Problem description
For this exercise, copy each line of the records that contains the word "实发工资".

Version comparison data:
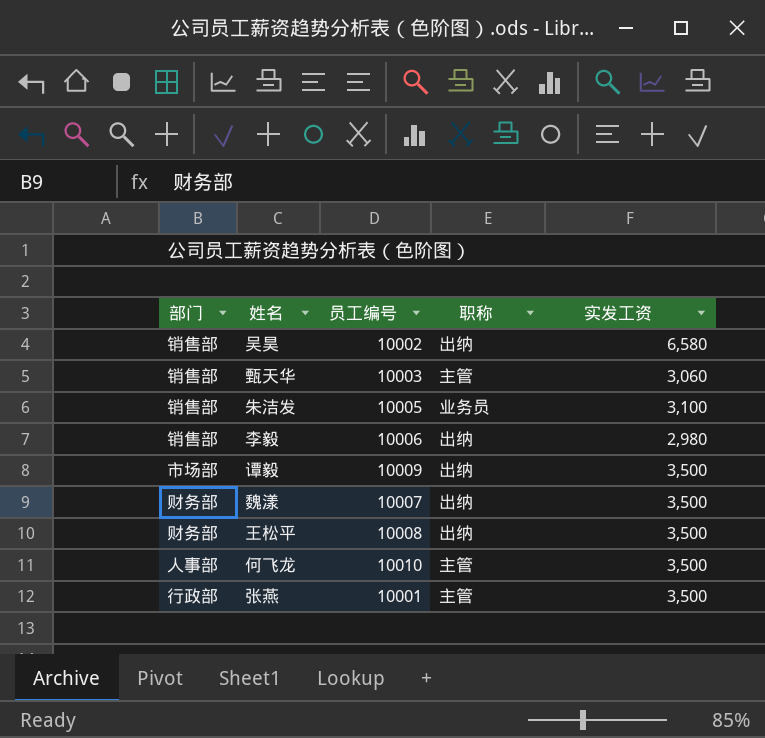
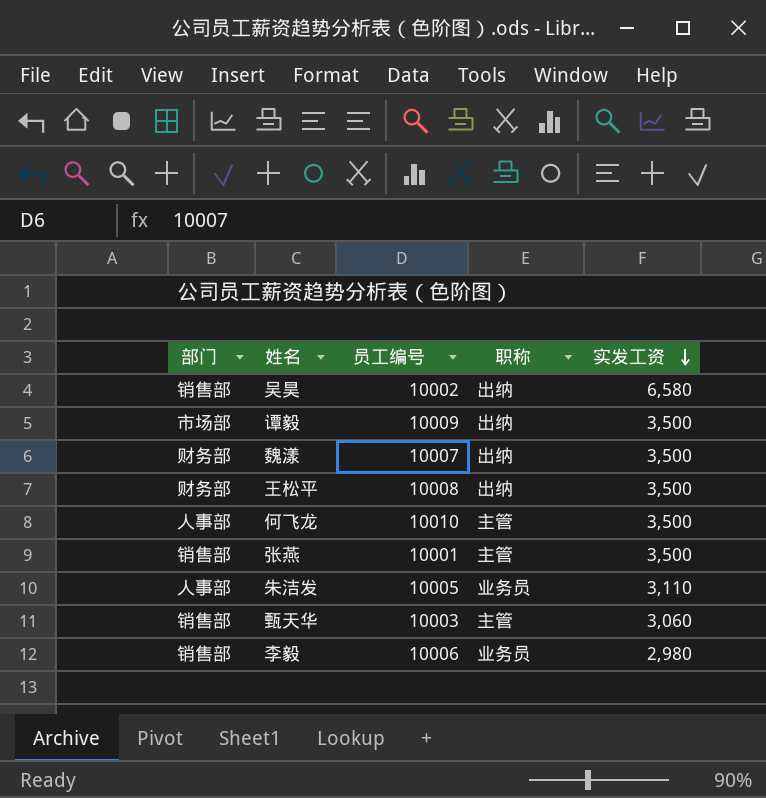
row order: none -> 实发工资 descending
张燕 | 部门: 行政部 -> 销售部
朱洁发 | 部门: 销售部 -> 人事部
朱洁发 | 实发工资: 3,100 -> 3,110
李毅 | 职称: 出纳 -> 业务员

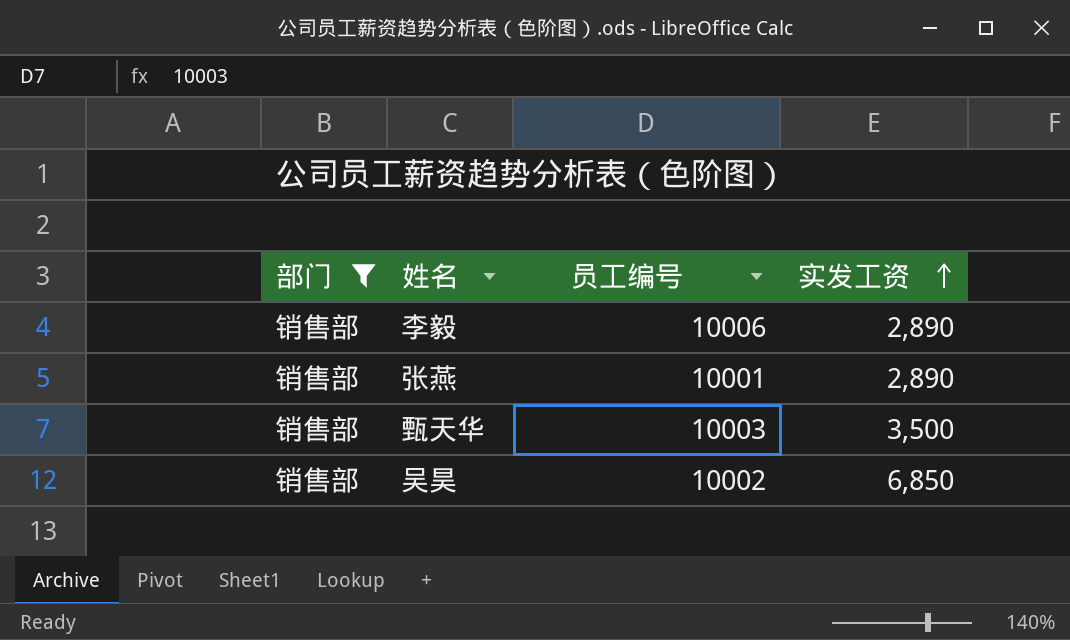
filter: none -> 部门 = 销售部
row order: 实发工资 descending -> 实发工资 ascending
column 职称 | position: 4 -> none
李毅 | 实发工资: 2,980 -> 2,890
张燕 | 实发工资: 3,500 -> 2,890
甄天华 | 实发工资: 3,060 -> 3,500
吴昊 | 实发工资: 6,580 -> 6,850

--

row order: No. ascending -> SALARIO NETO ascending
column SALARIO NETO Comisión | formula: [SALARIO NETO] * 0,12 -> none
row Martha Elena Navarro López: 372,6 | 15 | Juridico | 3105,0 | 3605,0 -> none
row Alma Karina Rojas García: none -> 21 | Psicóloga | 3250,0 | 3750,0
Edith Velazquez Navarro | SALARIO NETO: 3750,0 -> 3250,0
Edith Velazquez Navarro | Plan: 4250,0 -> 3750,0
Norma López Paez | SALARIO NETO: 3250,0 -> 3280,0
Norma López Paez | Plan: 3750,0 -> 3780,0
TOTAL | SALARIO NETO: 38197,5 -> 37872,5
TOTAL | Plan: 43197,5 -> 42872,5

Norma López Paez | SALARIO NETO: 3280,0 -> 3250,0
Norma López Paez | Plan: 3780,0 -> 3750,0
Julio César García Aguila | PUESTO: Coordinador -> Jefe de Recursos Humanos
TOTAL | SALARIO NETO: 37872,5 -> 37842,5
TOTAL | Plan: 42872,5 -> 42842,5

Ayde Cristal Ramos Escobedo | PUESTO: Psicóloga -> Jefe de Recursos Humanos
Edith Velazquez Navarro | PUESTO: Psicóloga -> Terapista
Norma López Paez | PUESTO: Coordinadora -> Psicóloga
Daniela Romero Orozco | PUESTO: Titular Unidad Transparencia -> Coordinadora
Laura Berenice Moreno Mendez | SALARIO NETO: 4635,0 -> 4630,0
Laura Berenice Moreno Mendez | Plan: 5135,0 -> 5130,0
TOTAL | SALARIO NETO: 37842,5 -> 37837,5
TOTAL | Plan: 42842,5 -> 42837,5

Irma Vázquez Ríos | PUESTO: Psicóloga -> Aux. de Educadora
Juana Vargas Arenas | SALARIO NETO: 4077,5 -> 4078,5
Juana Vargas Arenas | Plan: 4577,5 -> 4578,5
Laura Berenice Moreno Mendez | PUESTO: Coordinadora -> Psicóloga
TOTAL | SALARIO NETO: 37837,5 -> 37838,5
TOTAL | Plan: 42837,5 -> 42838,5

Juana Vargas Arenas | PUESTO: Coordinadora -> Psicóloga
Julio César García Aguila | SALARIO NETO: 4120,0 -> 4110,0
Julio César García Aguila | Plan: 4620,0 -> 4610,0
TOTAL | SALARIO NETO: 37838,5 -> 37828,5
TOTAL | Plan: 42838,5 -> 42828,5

Written solution
row order: none -> 实发工资 descending
朱洁发 | 实发工资: 3,100 -> 3,110
row order: 实发工资 descending -> 实发工资 ascending
李毅 | 实发工资: 2,980 -> 2,890
张燕 | 实发工资: 3,500 -> 2,890
甄天华 | 实发工资: 3,060 -> 3,500
吴昊 | 实发工资: 6,580 -> 6,850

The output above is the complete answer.